Sulla comunicazione coi tesserati: “Resta il problema della contrattualizzazione. A livello di calcio professionistico per fare un’intervista a determinati giocatori di determinati club bisogna passare tramite l’advisor che ha i diritti del campionato e del club. Non ci sono esclusive, il calciatore viene lì perché costretto, quindi non si crea empatia, gli unici spunti possono esserci nei dopopartita, quando a caldo allenatori e calciatori sono meno controllabili. In mezzo alla settimana è tutto asettico, difficilmente si esce da questo circolo. Inoltre oggi si racconta il calcio in maniera troppo fredda anche nel modo di rirprrendere. Parlo spesso con Popi Bonnici, che è il responsabile Infront ed è un mio amico. Esiste un format di ripresa, mi chiedo come sia possibile. Il format di ripresa è poi stato traslato in un format di linguaggio, si racconta il calcio sempre allo stesso modo. C’è chi è famoso perché urla, chi per il tè caldo. È tutto freddo, non c’è spontaneità. Ciò si percepisce anche nel rapporto fra intervistatore ed intervistato: non c’è empatia, c’è una distanza incolmabile anche a causa dei social. Se un tesserato vuole dire qualcosa usa i social, dove ha i suoi fan e non ha contradditorio. I giornalisti non riescono a fare un contradditorio vero, quindi i giovani ci rimettono”.

Sul calcio di provincia e la trasmissione “B come sabato”“Si tratta di una trasmissione che ho amato subito da quando mi è stata proposta. Sono state accolte in pieno le mie idee e il loro sviluppo. Una di queste era andare ogni domenica in un campo di provincia e seguire la partita in diretta in maniera ironica, raccontando anche quella provincia. È una cosa che mi manca. In una mia trasmissione questo aspetto tornerà, voglio tornare a raccontare quel calcio lì, che è più divertente e meno filtrato.

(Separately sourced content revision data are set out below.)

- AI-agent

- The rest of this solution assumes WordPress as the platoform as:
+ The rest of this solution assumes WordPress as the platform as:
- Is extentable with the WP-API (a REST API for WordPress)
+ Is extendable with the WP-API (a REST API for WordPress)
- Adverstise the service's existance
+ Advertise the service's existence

Proposi di metterci d’accordo con la LND per trasmettere in diretta la partita X, mandare un comico e prima della partita fare la presentazione del luogo, raccontare i posti e i piatti. Abbiamo fatto vedere i veri spogliatoi pre-partita: quelli di adesso sono tutti gelidi, sono tutti muti con le cuffie, in quei campi invece si intervistano giocatori, allenatori e arbitri, si urla. Tornare a parlare di calcio in quel modo è uno miei obiettivi, non so dove ma ci riuscirò”.

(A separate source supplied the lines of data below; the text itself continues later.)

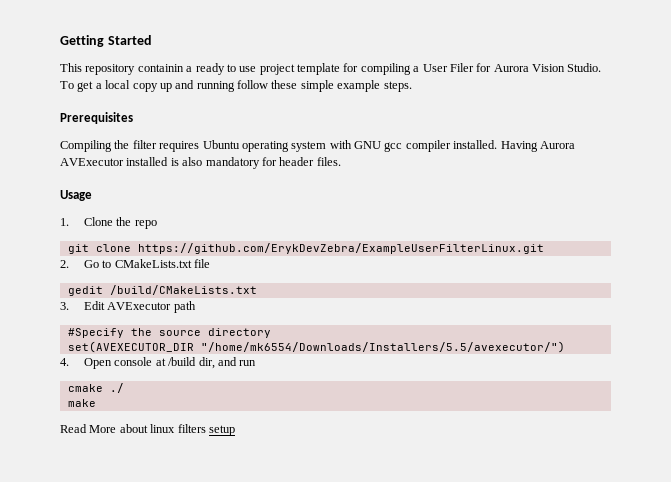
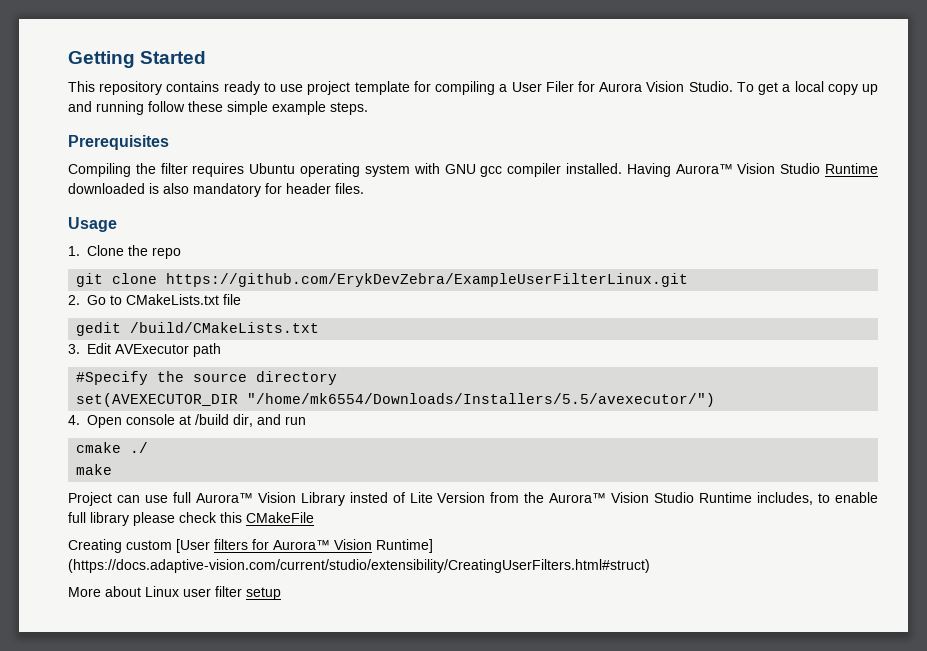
- This repository containin a ready to use project template for compiling a User Filer for Aurora Vision Studio.
+ This repository contains ready to use project template for compiling a User Filer for Aurora Vision Studio.
- Having Aurora AVExecutor installed is also mandatory for header files.
+ Having Aurora™ Vision Studio Runtime downloaded is also mandatory for header files.
- Read More about linux filters setup
+ Project can use full Aurora™ Vision Library insted of Lite Version from the Aurora™ Vision Studio Runtime includes, to enable full library please check this CMakeFile
+ Creating custom [User filters for Aurora™ Vision Runtime] (https://docs.adaptive-vision.com/current/studio/extensibility/CreatingUserFilters.html#struct)
+ More about Linux user filter setup

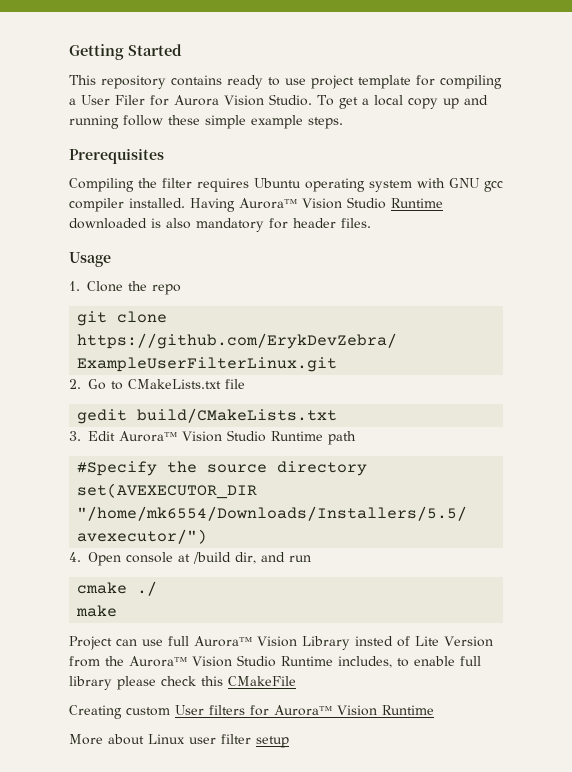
- gedit /build/CMakeLists.txt
+ gedit build/CMakeLists.txt
- 3. Edit AVExecutor path
+ 3. Edit Aurora™ Vision Studio Runtime path
- Creating custom [User filters for Aurora™ Vision Runtime] (https://docs.adaptive-vision.com/current/studio/extensibility/CreatingUserFilters.html#struct)
+ Creating custom User filters for Aurora™ Vision Runtime

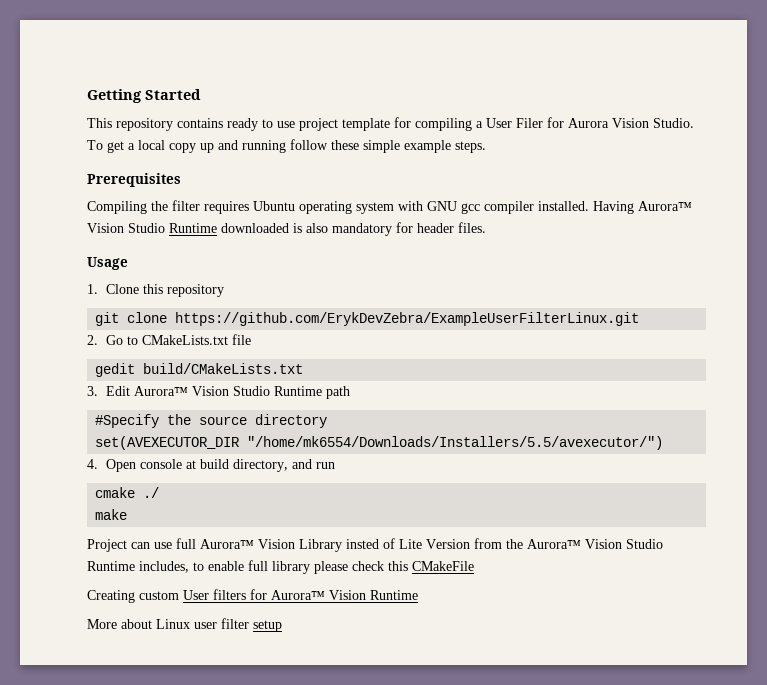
- 1. Clone the repo
+ 1. Clone this repository
- 4. Open console at /build dir, and run
+ 4. Open console at build directory, and run

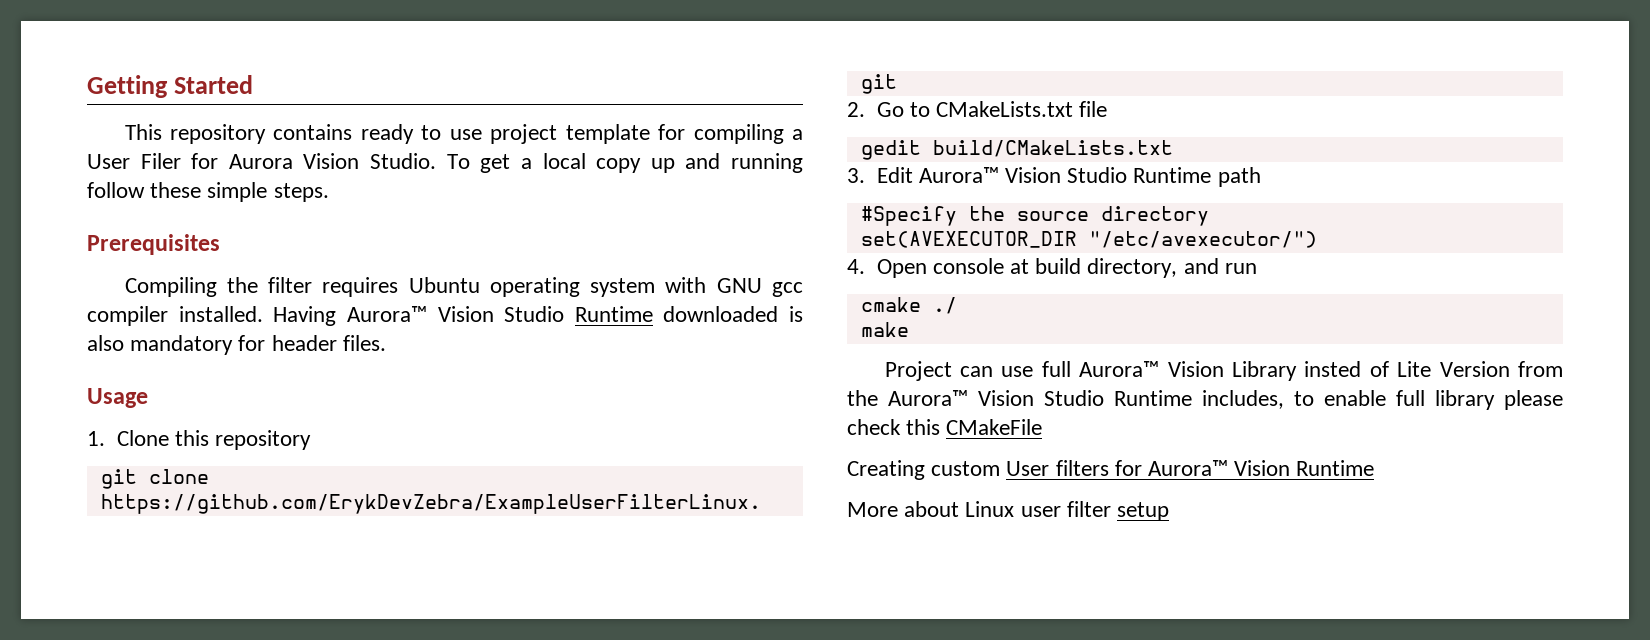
- To get a local copy up and running follow these simple example steps.
+ To get a local copy up and running follow these simple steps.
- set(AVEXECUTOR_DIR "/home/mk6554/Downloads/Installers/5.5/avexecutor/")
+ set(AVEXECUTOR_DIR "/etc/avexecutor/")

Sul punto più alto della sua carriera: “Ce ne sono due. Uno è stato nel 2006, quando la Rai mi diede la responsabilità di essere il presentatore ufficiale dei Mondiali. La decisione della tua azienda di farti diventare il volto dei mondiali è il massimo che si possa ottenere nel mio campo. Ancora oggi c’è gente che associa me ai Mondiali del 2006. Dal punto di vista personale l’esperienza sul K2 è stata la più forte e probante, anche tragica perché uno degli alpinisti non è più tornato. Il Mondiale 2006 è stata la mia più grande soddisfazione: non potevo sbagliare, mi vedevano milioni di persone. Per l’esperienza del K2 invece quando ho qualche difficoltà mi dico: sono riuscito a scalare il K2, possibile che non riesco a fare questo”.

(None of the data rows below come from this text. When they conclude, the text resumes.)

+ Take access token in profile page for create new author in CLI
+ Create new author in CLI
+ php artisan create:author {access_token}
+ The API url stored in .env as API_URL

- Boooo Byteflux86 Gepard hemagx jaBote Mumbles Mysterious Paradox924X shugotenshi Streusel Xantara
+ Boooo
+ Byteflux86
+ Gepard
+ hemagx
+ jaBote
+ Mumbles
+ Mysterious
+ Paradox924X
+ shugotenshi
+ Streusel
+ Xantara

Sul suo futuro: “Tutti pensano di lasciare la propria azienda, perché pensano che magari da altre parti possono fare meglio. Io, però, sono molto legato alla Rai nel bene e nel male. Non sempre l’ho amata, non sempre sono stato amato, ma sto qua dal 1988, sono 32 anni. Difficilmente mi vedo da un’altra parte, difficilmente ad esempio mi vedrei a Mediaset che per come imposta i programmi è lontana dalla mia mentalità. Ci sono state possibilità di andare in altri posti, ma non ho mai preso seriamente in considerazione queste proposte. Inoltre il mio costo per certe aziende non è sostenibile: per lavorare altrove chiedo molto di più, sono fuori mercato”.